During packet loss the kernel TLS code will call back into the network
driver using the send tag, informing about the TCP starting sequence
number of every TLS record that is not fully decrypted by the network
interface. The network interface then stores this information in a
compressed table and starts asking the hardware if it has found a
valid TLS header in the TCP data payload. If the hardware has found a
valid TLS header and the referred TLS header is at a valid TCP
sequence number according to the TCP sequence numbers provided by the
kernel TLS code, the network driver then informs the hardware that it
can resume decryption.

Care has been taken to not merge encrypted and decrypted mbuf chains,
in the LRO engine and when appending mbufs to the socket buffer.

The mbuf's leaf network interface pointer is used to figure out from
which network interface the offloading rule should be allocated. Also
this pointer is used to track route changes.

Currently mbuf send tags are used in both transmit and receive
direction, due to convenience, but may get a new name in the future to
better reflect their usage.

Reviewed by: jhb@ and gallatin@
Differential revision: https://reviews.freebsd.org/D32356
Sponsored by: NVIDIA Networking


# 37351133 14-May-2022 Rick Macklem <rmacklem@FreeBSD.org>

uipc_socket.c: Modify MSG_TLSAPPDATA to only do Alert Records

Without this patch, the MSG_TLSAPPDATA flag would cause
soreceive_generic() to return ENXIO for any non-application
data record in a TLS receive stream.

This works ok for TLS1.2, since Alert records appear to be
the only non-application data records received.
However, for TLS1.3, there can be post-handshake handshake
records, such as NewSessionKey sent to the client from the
server. These handshake records cannot be handled by the
upcall which does an SSL_read() with length == 0.

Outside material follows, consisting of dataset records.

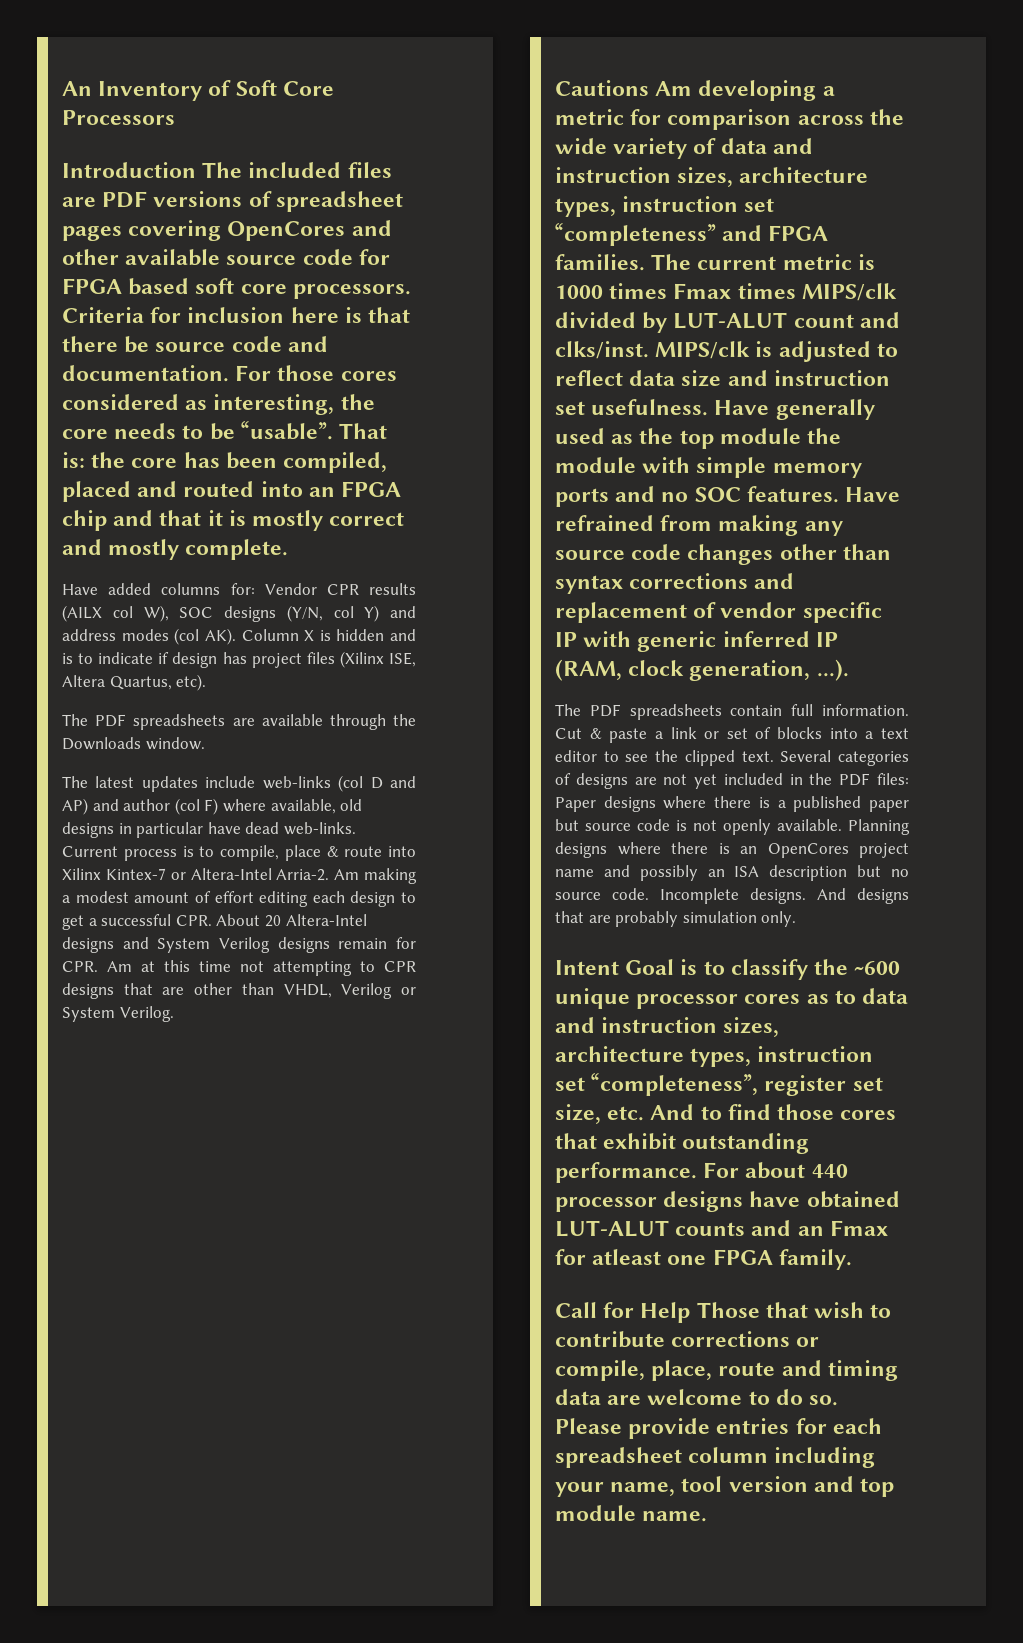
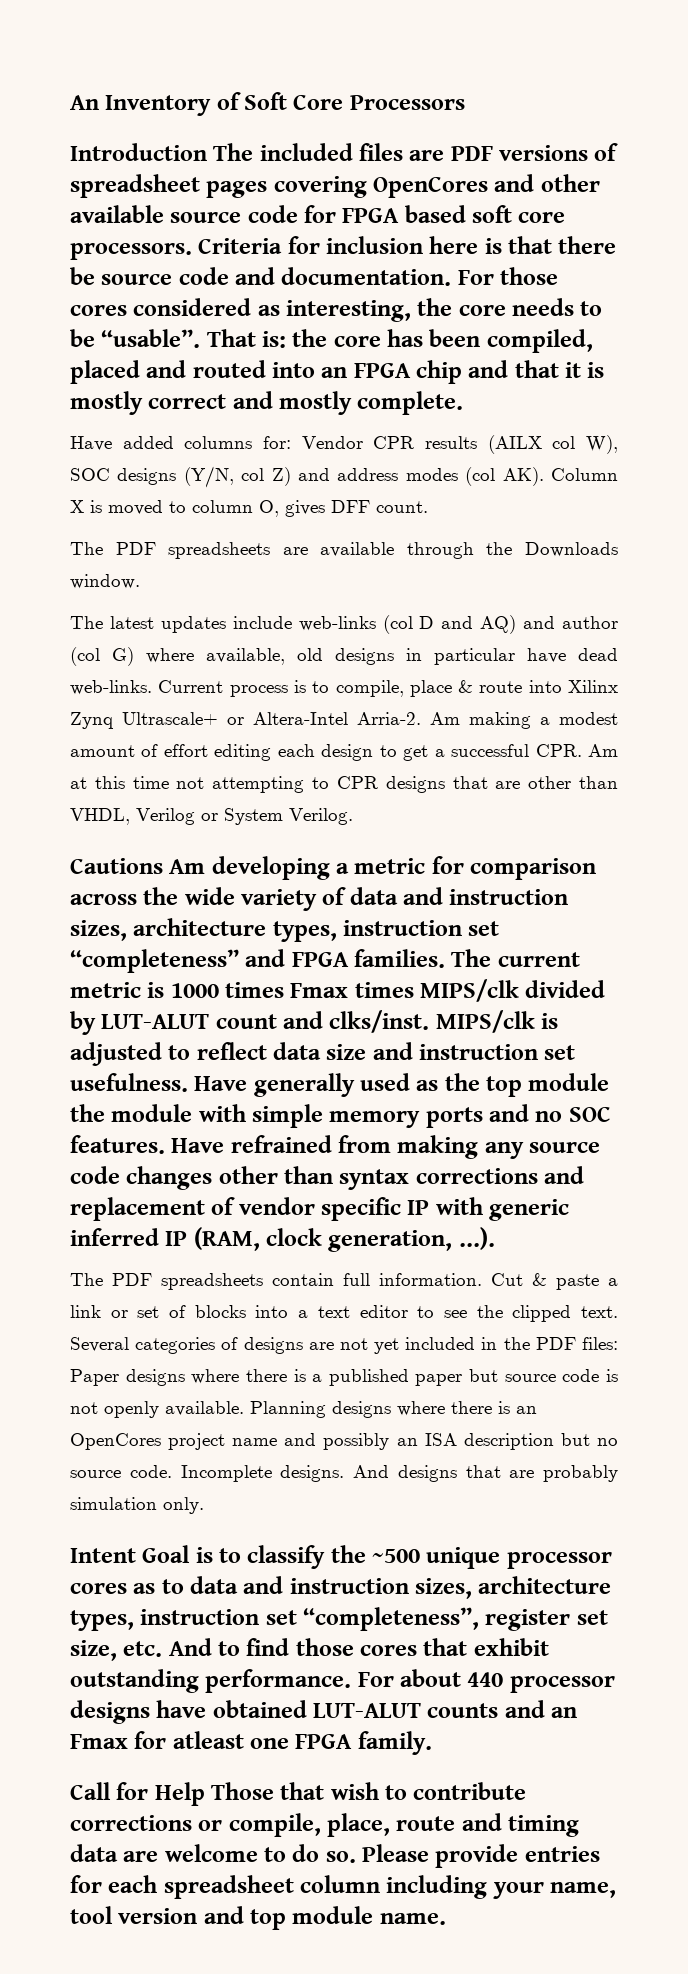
- Have added columns for: Vendor CPR results (AILX col W), SOC designs (Y/N, col Y) and address modes (col AK). Column X is hidden and is to indicate if design has project files (Xilinx ISE, Altera Quartus, etc).
+ Have added columns for: Vendor CPR results (AILX col W), SOC designs (Y/N, col Z) and address modes (col AK). Column X is moved to column O, gives DFF count.
- The latest updates include web-links (col D and AP) and author (col F) where available, old designs in particular have dead web-links.
+ The latest updates include web-links (col D and AQ) and author (col G) where available, old designs in particular have dead web-links.
- Current process is to compile, place & route into Xilinx Kintex-7 or Altera-Intel Arria-2.
+ Current process is to compile, place & route into Xilinx Zynq Ultrascale+ or Altera-Intel Arria-2.
- Am making a modest amount of effort editing each design to get a successful CPR. About 20 Altera-Intel designs and System Verilog designs remain for CPR. Am at this time not attempting to CPR designs that are other than VHDL, Verilog or System Verilog.
+ Am making a modest amount of effort editing each design to get a successful CPR. Am at this time not attempting to CPR designs that are other than VHDL, Verilog or System Verilog.
- Intent Goal is to classify the ~600 unique processor cores as to data and instruction sizes, architecture types, instruction set “completeness”, register set size, etc. And to find those cores that exhibit outstanding performance.
+ Intent Goal is to classify the ~500 unique processor cores as to data and instruction sizes, architecture types, instruction set “completeness”, register set size, etc. And to find those cores that exhibit outstanding performance.

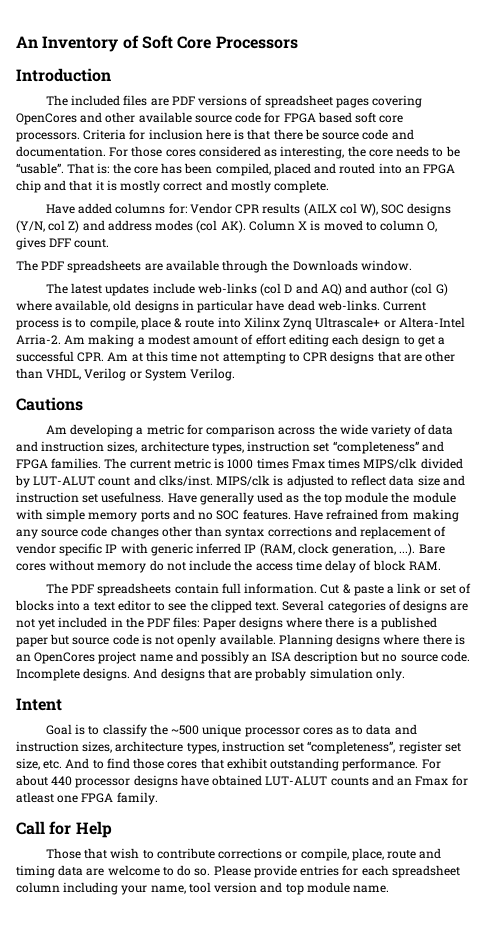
- Introduction The included files are PDF versions of spreadsheet pages covering OpenCores and other available source code for FPGA based soft core processors.
+ Introduction
+ The included files are PDF versions of spreadsheet pages covering OpenCores and other available source code for FPGA based soft core processors.
- Cautions Am developing a metric for comparison across the wide variety of data and instruction sizes, architecture types, instruction set “completeness” and FPGA families.
+ Cautions
+ Am developing a metric for comparison across the wide variety of data and instruction sizes, architecture types, instruction set “completeness” and FPGA families.
- Have refrained from making any source code changes other than syntax corrections and replacement of vendor specific IP with generic inferred IP (RAM, clock generation, ...).
+ Have refrained from making any source code changes other than syntax corrections and replacement of vendor specific IP with generic inferred IP (RAM, clock generation, ...). Bare cores without memory do not include the access time delay of block RAM.
- Intent Goal is to classify the ~500 unique processor cores as to data and instruction sizes, architecture types, instruction set “completeness”, register set size, etc. And to find those cores that exhibit outstanding performance.
+ Intent
+ Goal is to classify the ~500 unique processor cores as to data and instruction sizes, architecture types, instruction set “completeness”, register set size, etc. And to find those cores that exhibit outstanding performance.
- Call for Help Those that wish to contribute corrections or compile, place, route and timing data are welcome to do so.
+ Call for Help
+ Those that wish to contribute corrections or compile, place, route and timing data are welcome to do so.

It appears that the client can simply throw away these
NewSessionKey records, but to do so, it needs to receive
them within the kernel.

This patch modifies the semantics of MSG_TLSAPPDATA slightly,
so that it only applies to Alert records and not Handshake
records. It is needed to allow the krpc to work with KTLS1.3.

Reviewed by: hselasky
MFC after: 2 weeks
Differential Revision: https://reviews.freebsd.org/D35170


# a4c5d490 22-Apr-2022 John Baldwin <jhb@FreeBSD.org>

KTLS: Move OCF function pointers out of ktls_session.

Instead, create a switch structure private to ktls_ocf.c and store a
pointer to the switch in the ocf_session. This will permit adding an
additional function pointer needed for NIC TLS RX without further
bloating ktls_session.

Reviewed by: hselasky
Sponsored by: Netflix
Differential Revision: https://reviews.freebsd.org/D35011


# 5de79eed 07-Feb-2022 Mark Johnston <markj@FreeBSD.org>

ktls: Disallow transmitting empty frames outside of TLS 1.0/CBC mode

There was nothing preventing one from sending an empty fragment on an
arbitrary KTLS TX-enabled socket, but ktls_frame() asserts that this
could not happen. Though the transmit path handles this case for TLS
1.0 with AES-CBC, we should be strict and allow empty fragments only in
modes where it is explicitly allowed.

Modify sosend_generic() to reject writes to a KTLS-enabled socket if the
number of data bytes is zero, so that userspace cannot trigger the
aforementioned assertion.

Add regression tests to exercise this case.

Reported by: syzkaller
Reviewed by: gallatin, jhb
MFC after: 1 week
Sponsored by: The FreeBSD Foundation
Differential Revision: https://reviews.freebsd.org/D34195


# 9e2cce7e 25-Jan-2022 Hans Petter Selasky <hselasky@FreeBSD.org>

Implement a function to get the next TCP- and TLS- receive sequence number.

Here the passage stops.